BIZ BUZZ: Power crisis? Meet the sustainable solution

As what usually happens when the economy starts picking up, policymakers and business leaders start to worry about the supply of electricity needed to power the country. But more importantly, this time around, prospective solutions also have to be sustainable.

Well, say no more. President Ferdinand Marcos Jr. and San Miguel Corp. president and CEO Ramon Ang will finally inaugurate today a 1,000-megawatt Battery Energy Storage System (BESS) in Limay, Bataan.

When the San Miguel head unveiled his plan for a nationwide BESS network, not a few eyebrows were raised and many rivals had their doubts about his ability to deliver a farm of massive batteries around the country that will help steady the erratic supply of electricity, especially in far-flung provinces.

But here it is: the first of a total of more than 30 facilities built in strategic areas nationwide under San Miguel Global Power is the first of its kind in the Philippines and—believe it or not—is among one of the largest integrated grid-scale battery storage projects in the world.

The system has a number of benefits, the first of which is improving power quality and reliability, and boosting rural electrification all over the country. With San Miguel’s battery facilities located in critical areas, it can store power from existing power facilities and deploy quality, reliable supply whenever, wherever it is needed, within milliseconds.

With more equitable distribution of affordable power, far-off provinces no longer need to play second fiddle to established economic centers.

Secondly, BESS can help mitigate the looming power crisis. That’s because the excess capacity of baseload power plants during off-peak hours (when power rates are also cheaper) can be used to power these batteries which, in turn, can be drawn by local users when demand peaks.

And because the electricity is available instantly, power plants won’t need to go through inefficient startup and shutdown cycles, resulting in lower generation costs and ultimately, lower electric bills for consumers.
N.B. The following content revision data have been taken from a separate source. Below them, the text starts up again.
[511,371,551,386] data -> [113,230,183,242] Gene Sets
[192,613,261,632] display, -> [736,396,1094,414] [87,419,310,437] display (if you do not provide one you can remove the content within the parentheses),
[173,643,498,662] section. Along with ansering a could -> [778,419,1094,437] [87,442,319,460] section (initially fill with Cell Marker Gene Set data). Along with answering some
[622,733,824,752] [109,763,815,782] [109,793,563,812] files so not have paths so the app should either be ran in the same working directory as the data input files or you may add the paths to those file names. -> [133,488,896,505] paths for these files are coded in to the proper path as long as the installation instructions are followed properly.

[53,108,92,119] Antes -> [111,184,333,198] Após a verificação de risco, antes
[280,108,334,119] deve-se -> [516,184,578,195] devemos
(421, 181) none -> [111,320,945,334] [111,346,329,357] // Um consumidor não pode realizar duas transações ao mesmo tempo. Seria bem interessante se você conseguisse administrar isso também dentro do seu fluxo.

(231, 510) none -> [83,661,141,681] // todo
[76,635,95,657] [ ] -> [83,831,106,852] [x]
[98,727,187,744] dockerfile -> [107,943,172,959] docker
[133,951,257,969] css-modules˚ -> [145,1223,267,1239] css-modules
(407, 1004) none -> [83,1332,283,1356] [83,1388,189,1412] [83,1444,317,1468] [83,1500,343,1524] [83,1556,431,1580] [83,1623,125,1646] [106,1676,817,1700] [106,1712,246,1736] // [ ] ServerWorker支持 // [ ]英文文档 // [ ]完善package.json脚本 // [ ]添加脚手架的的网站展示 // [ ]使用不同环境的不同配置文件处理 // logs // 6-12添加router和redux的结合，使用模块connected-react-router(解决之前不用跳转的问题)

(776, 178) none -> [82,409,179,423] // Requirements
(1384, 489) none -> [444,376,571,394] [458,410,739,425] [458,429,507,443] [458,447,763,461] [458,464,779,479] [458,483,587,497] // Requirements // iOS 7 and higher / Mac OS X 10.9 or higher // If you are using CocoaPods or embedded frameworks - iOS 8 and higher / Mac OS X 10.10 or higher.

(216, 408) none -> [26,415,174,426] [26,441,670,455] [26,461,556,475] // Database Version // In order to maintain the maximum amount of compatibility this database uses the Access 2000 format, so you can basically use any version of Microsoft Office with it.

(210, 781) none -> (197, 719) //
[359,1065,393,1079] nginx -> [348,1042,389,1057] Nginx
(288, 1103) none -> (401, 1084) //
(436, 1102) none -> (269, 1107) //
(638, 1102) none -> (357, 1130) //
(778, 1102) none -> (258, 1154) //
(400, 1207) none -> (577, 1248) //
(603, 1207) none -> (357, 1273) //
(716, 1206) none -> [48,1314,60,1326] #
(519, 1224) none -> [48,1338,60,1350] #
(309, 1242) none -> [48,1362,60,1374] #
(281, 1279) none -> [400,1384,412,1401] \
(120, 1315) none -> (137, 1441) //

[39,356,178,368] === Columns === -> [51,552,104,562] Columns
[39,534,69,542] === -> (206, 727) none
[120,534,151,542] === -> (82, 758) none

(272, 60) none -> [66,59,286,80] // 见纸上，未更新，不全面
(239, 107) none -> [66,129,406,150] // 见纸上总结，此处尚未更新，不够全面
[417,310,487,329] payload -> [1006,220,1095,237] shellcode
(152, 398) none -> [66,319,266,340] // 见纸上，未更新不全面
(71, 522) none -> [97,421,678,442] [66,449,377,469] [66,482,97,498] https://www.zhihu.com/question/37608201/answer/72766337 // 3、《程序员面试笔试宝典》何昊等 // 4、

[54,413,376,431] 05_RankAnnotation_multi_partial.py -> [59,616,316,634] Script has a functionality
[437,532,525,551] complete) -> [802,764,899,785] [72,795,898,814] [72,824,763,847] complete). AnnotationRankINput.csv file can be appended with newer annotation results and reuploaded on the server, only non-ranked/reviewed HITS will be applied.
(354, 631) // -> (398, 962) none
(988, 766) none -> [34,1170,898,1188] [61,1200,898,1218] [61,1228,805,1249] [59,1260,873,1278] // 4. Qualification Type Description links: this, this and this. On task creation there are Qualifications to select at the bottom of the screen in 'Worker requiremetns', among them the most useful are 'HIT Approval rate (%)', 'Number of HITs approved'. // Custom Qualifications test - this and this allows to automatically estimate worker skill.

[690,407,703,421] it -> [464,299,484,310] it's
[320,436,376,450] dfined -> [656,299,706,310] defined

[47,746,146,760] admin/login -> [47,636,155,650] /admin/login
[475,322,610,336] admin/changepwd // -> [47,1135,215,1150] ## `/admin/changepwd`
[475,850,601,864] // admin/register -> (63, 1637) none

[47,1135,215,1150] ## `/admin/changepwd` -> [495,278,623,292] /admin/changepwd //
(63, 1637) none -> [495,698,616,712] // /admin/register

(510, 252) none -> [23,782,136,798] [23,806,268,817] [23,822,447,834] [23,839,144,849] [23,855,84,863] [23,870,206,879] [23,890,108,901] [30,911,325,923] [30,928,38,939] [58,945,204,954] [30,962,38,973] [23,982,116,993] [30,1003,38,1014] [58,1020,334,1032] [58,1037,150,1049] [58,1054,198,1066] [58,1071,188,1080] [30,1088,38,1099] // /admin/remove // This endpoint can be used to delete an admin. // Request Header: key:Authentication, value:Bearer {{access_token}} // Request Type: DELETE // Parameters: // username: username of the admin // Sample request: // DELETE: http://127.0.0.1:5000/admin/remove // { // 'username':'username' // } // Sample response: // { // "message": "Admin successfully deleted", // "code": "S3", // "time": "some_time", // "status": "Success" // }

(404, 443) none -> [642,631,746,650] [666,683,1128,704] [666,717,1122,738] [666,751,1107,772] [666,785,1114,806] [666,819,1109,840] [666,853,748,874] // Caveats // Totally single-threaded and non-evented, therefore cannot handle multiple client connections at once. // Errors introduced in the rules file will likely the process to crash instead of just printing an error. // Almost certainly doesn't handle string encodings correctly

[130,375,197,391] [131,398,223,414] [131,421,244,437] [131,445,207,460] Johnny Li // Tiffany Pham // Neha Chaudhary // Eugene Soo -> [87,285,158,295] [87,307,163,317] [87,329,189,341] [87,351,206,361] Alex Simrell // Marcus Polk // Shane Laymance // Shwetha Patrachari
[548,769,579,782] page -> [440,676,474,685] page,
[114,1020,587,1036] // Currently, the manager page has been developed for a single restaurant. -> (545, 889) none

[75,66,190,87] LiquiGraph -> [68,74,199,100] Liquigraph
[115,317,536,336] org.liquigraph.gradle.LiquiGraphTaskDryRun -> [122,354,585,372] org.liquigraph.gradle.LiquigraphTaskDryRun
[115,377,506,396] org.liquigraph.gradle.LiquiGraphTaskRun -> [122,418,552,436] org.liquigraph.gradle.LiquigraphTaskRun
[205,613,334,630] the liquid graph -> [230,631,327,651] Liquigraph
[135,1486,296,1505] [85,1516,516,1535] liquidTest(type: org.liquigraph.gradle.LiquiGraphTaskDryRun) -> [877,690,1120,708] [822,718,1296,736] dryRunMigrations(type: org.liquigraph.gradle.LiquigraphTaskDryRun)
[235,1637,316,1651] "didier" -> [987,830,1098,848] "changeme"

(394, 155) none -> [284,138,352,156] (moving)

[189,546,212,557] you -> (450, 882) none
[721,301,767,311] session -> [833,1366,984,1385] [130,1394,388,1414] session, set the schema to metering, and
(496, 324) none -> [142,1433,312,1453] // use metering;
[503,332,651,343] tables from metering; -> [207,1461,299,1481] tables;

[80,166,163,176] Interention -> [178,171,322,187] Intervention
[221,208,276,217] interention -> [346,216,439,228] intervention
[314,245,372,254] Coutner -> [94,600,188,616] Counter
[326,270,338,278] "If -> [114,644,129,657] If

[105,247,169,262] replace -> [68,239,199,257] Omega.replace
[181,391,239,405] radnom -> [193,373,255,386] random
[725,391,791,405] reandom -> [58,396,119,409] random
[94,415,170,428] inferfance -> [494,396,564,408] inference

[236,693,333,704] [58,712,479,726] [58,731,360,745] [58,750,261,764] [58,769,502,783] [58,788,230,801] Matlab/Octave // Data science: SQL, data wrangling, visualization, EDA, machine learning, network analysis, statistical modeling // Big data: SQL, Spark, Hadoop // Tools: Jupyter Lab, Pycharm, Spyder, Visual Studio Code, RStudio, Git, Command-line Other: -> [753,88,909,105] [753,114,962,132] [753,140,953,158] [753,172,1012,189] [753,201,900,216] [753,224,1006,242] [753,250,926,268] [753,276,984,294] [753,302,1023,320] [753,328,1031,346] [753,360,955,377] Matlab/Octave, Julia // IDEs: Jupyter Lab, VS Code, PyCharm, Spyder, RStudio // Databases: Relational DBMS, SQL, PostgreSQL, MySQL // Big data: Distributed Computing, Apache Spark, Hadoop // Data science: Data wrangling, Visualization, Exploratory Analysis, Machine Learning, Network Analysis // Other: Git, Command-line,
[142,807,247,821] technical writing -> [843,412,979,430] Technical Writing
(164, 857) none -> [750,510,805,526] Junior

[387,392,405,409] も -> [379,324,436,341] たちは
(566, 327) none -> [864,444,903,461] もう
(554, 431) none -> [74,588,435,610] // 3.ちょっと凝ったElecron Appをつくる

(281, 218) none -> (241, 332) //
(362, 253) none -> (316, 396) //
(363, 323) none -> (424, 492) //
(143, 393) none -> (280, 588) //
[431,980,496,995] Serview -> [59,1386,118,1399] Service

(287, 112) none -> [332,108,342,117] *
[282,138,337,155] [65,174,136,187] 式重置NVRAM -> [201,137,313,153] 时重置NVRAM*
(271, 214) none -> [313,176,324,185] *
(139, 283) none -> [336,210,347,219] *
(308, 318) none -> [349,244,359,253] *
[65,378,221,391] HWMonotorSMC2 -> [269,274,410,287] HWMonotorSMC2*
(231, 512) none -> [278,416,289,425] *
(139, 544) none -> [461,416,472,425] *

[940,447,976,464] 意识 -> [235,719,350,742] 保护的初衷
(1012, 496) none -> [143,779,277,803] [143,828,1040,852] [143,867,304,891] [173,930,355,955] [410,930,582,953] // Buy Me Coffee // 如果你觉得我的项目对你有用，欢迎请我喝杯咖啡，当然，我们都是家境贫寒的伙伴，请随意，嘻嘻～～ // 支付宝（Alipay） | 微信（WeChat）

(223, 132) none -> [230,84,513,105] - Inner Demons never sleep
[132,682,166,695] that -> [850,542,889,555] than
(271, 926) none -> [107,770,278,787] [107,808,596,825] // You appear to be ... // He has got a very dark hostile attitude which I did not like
Most importantly, BESS can facilitate the country’s faster transition to renewables. Many supposed environmentalist groups have been haranguing power companies—San Miguel Global Power is a favorite target—for operating coal and liquefied natural gas power plants, without acknowledging the fact that, without fossil fuels, we will all be plunged back into the dark ages.

The main issue is that renewable energy sources are intermittent and unreliable: the sun won’t shine all day, the wind won’t blow all the time and with El Niño, dam water levels are expected to decline. Solar, wind and hydro energy sources, on their own, cannot support the massive demands of the resurgent economy.

While many companies make themselves look “green” by touting new solar or wind investments, San Miguel took the necessary leap to solve the intermittence of renewable energy through its nationwide BESS network. In the end, everybody wins. But don’t expect the conglomerate’s critics to stay quiet for long. Abangan.